--- Records from a data collection ---
################

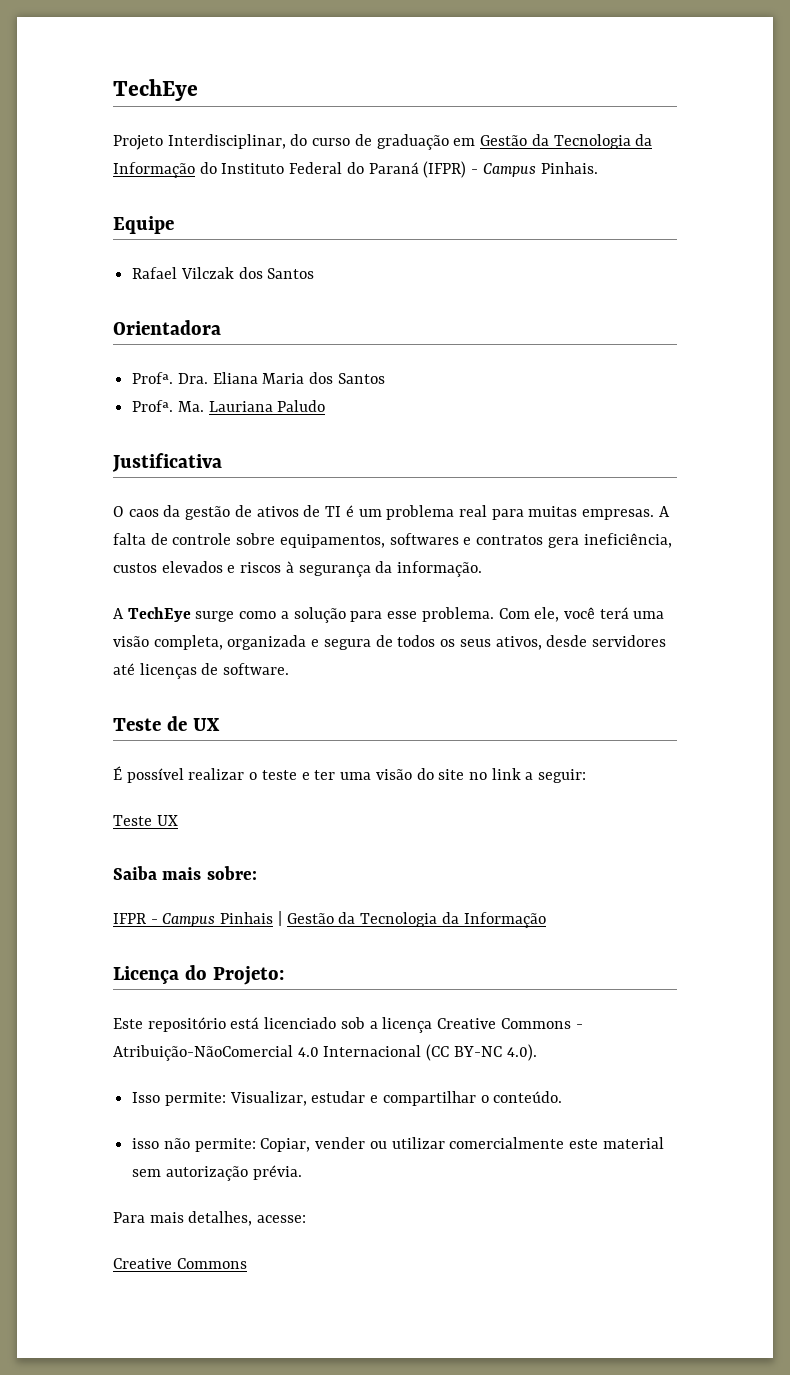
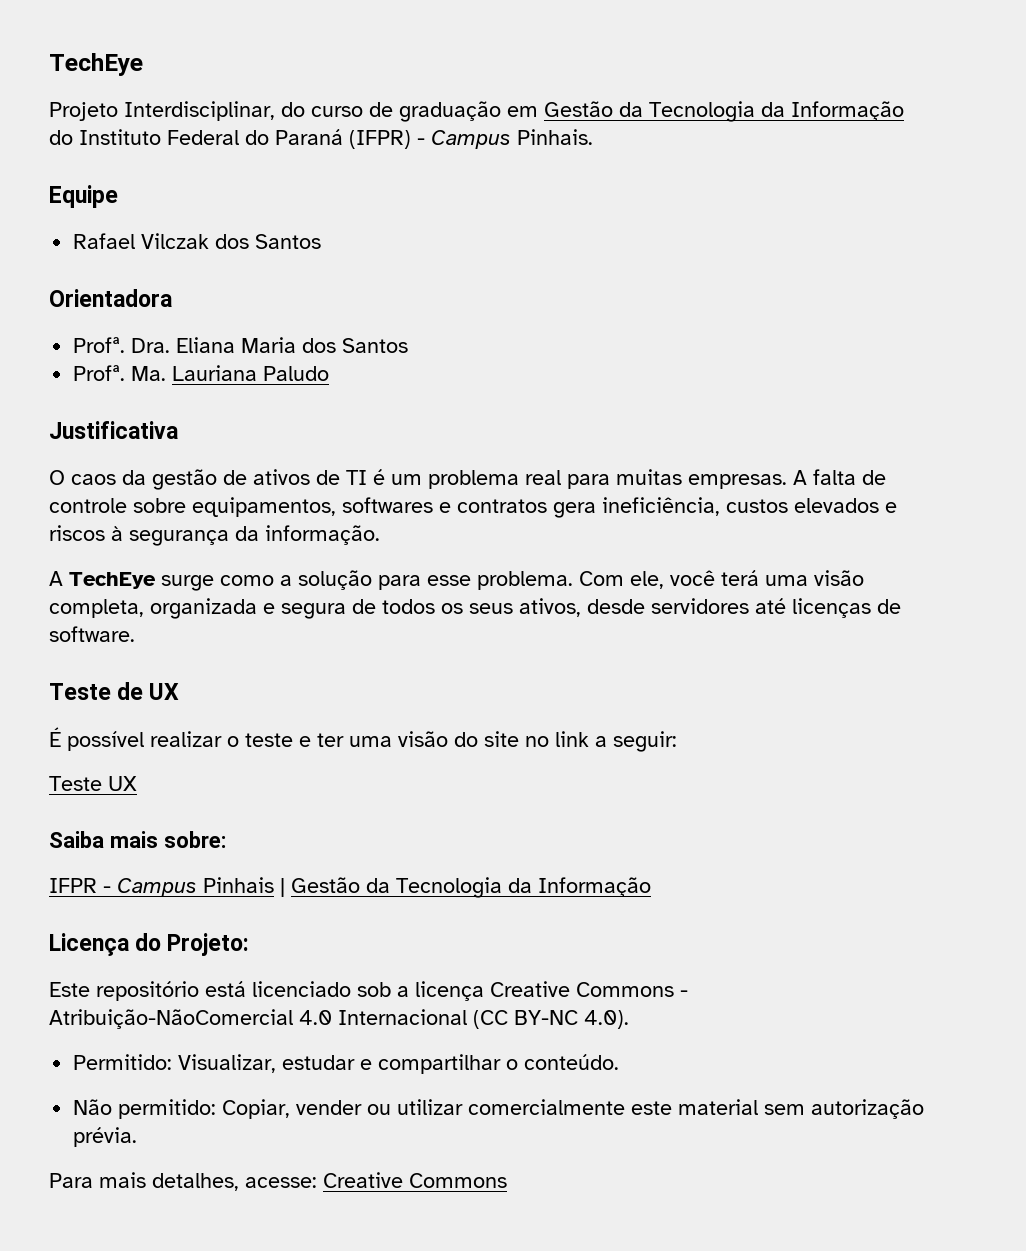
- Isso permite: Visualizar, estudar e compartilhar o conteúdo.
+ Permitido: Visualizar, estudar e compartilhar o conteúdo.
- isso não permite: Copiar, vender ou utilizar comercialmente este material sem autorização prévia.
+ Não permitido: Copiar, vender ou utilizar comercialmente este material sem autorização prévia.
- Para mais detalhes, acesse:
- Creative Commons
+ Para mais detalhes, acesse: Creative Commons

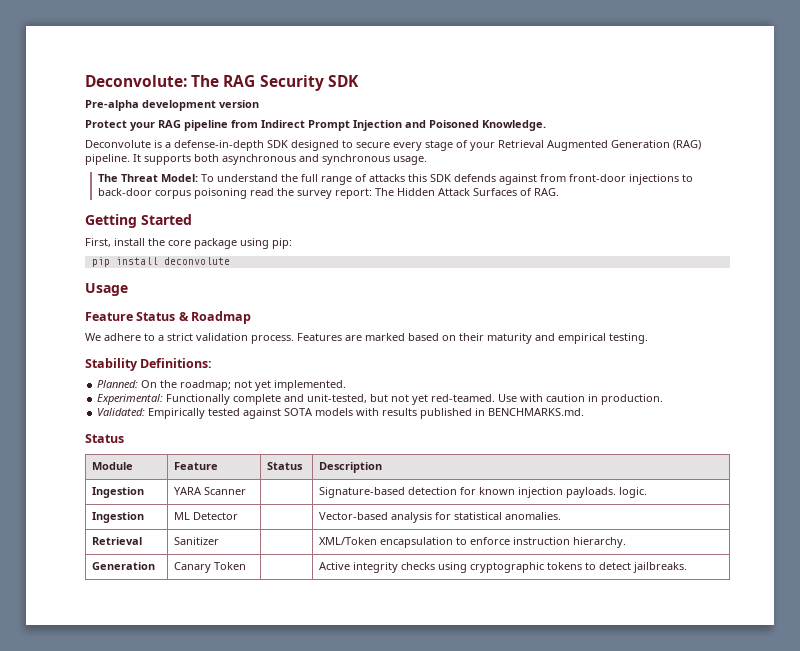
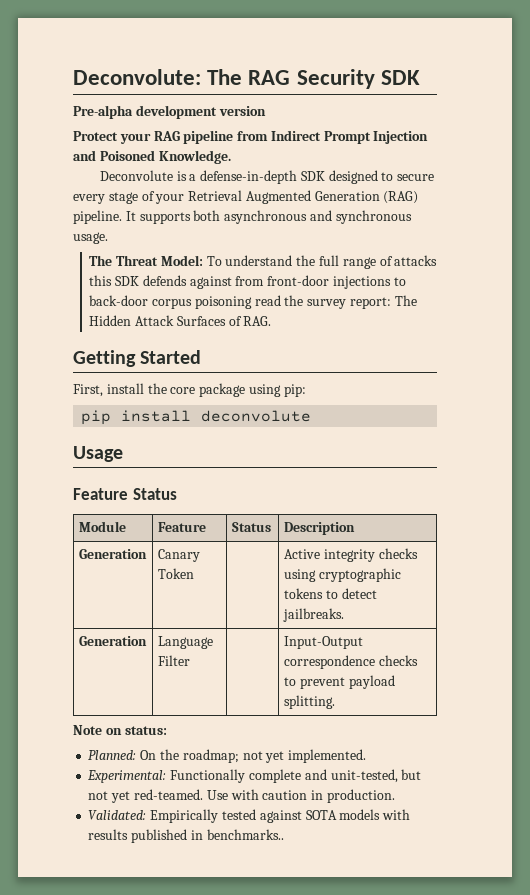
- Feature Status & Roadmap
- We adhere to a strict validation process. Features are marked based on their maturity and empirical testing.
- Stability Definitions:
+ Feature Status
+ Module | Feature | Status | Description
+ Generation | Canary Token | | Active integrity checks using cryptographic tokens to detect jailbreaks.
+ Generation | Language Filter | | Input-Output correspondence checks to prevent payload splitting.
+ Note on status:
- Validated: Empirically tested against SOTA models with results published in BENCHMARKS.md.
- Status
- Module | Feature | Status | Description
- Ingestion | YARA Scanner | | Signature-based detection for known injection payloads. logic.
- Ingestion | ML Detector | | Vector-based analysis for statistical anomalies.
- Retrieval | Sanitizer | | XML/Token encapsulation to enforce instruction hierarchy.
- Generation | Canary Token | | Active integrity checks using cryptographic tokens to detect jailbreaks.
+ Validated: Empirically tested against SOTA models with results published in benchmarks..

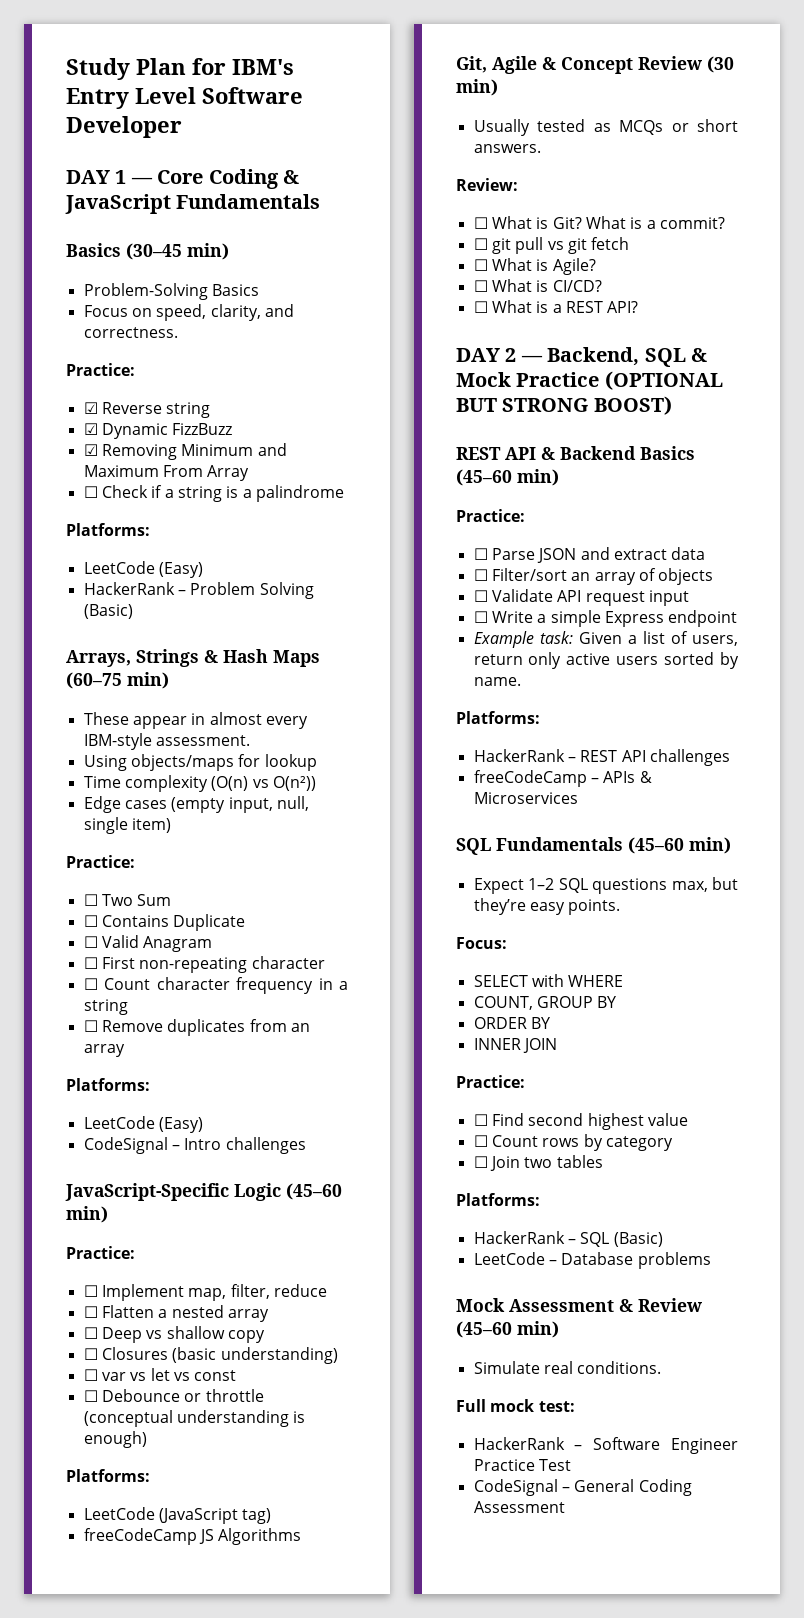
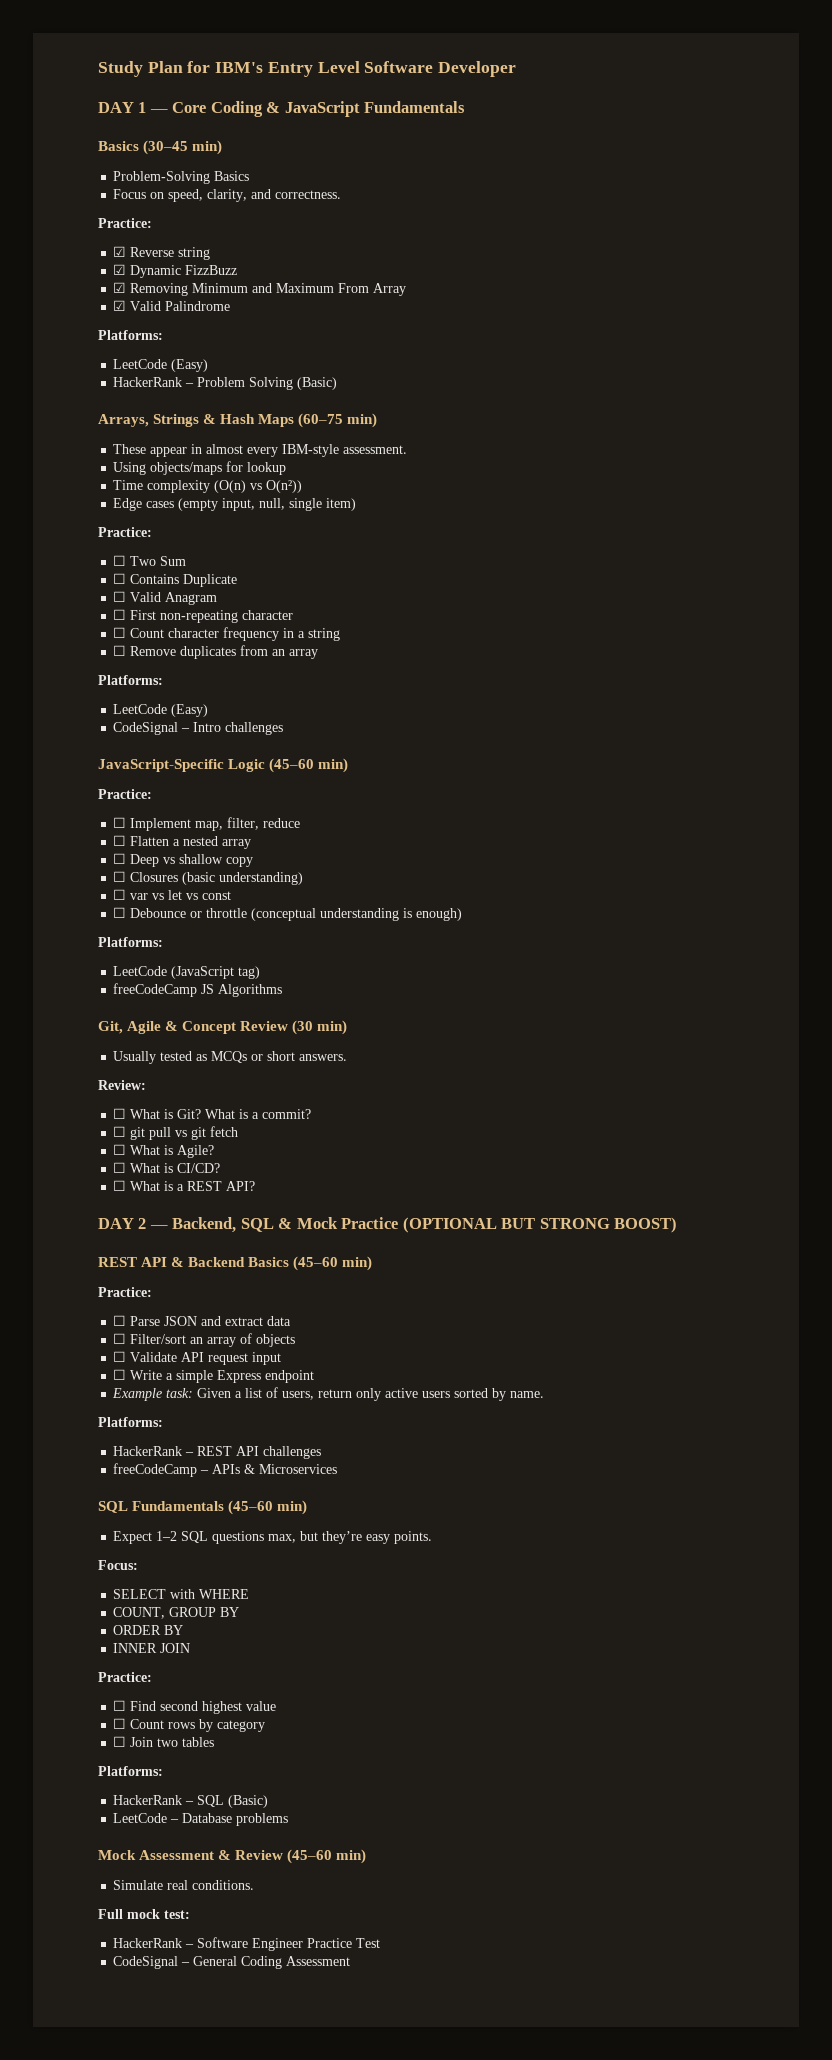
- ☐ Check if a string is a palindrome
+ ☑ Valid Palindrome

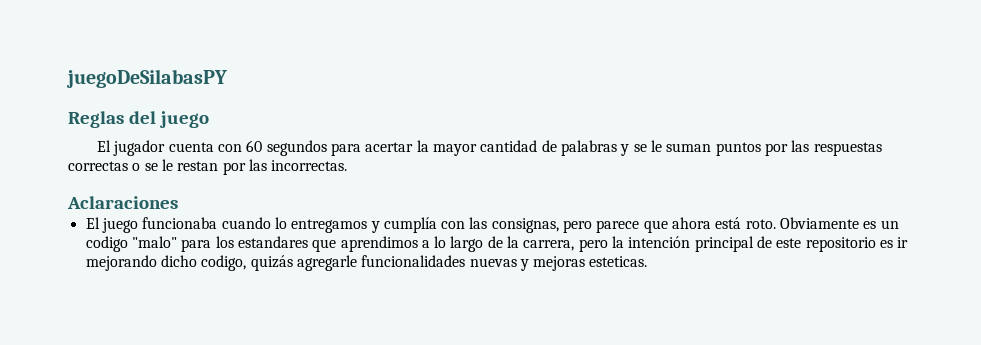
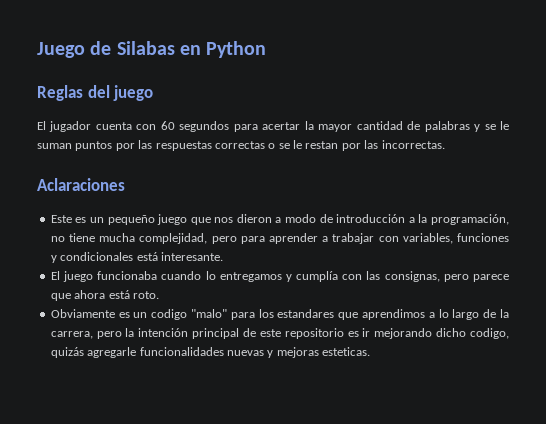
- juegoDeSilabasPY
+ Juego de Silabas en Python
+ Este es un pequeño juego que nos dieron a modo de introducción a la programación, no tiene mucha complejidad, pero para aprender a trabajar con variables, funciones y condicionales está interesante.
- El juego funcionaba cuando lo entregamos y cumplía con las consignas, pero parece que ahora está roto. Obviamente es un codigo "malo" para los estandares que aprendimos a lo largo de la carrera, pero la intención principal de este repositorio es ir mejorando dicho codigo, quizás agregarle funcionalidades nuevas y mejoras esteticas.
+ El juego funcionaba cuando lo entregamos y cumplía con las consignas, pero parece que ahora está roto.
+ Obviamente es un codigo "malo" para los estandares que aprendimos a lo largo de la carrera, pero la intención principal de este repositorio es ir mejorando dicho codigo, quizás agregarle funcionalidades nuevas y mejoras esteticas.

################

--- WHAT YOU HAVE TO DO ---
Where a line above contains the string "mejorando", tally it, then give the number alone.

--- SOLUTION FOR THIS EXERCISE ---
2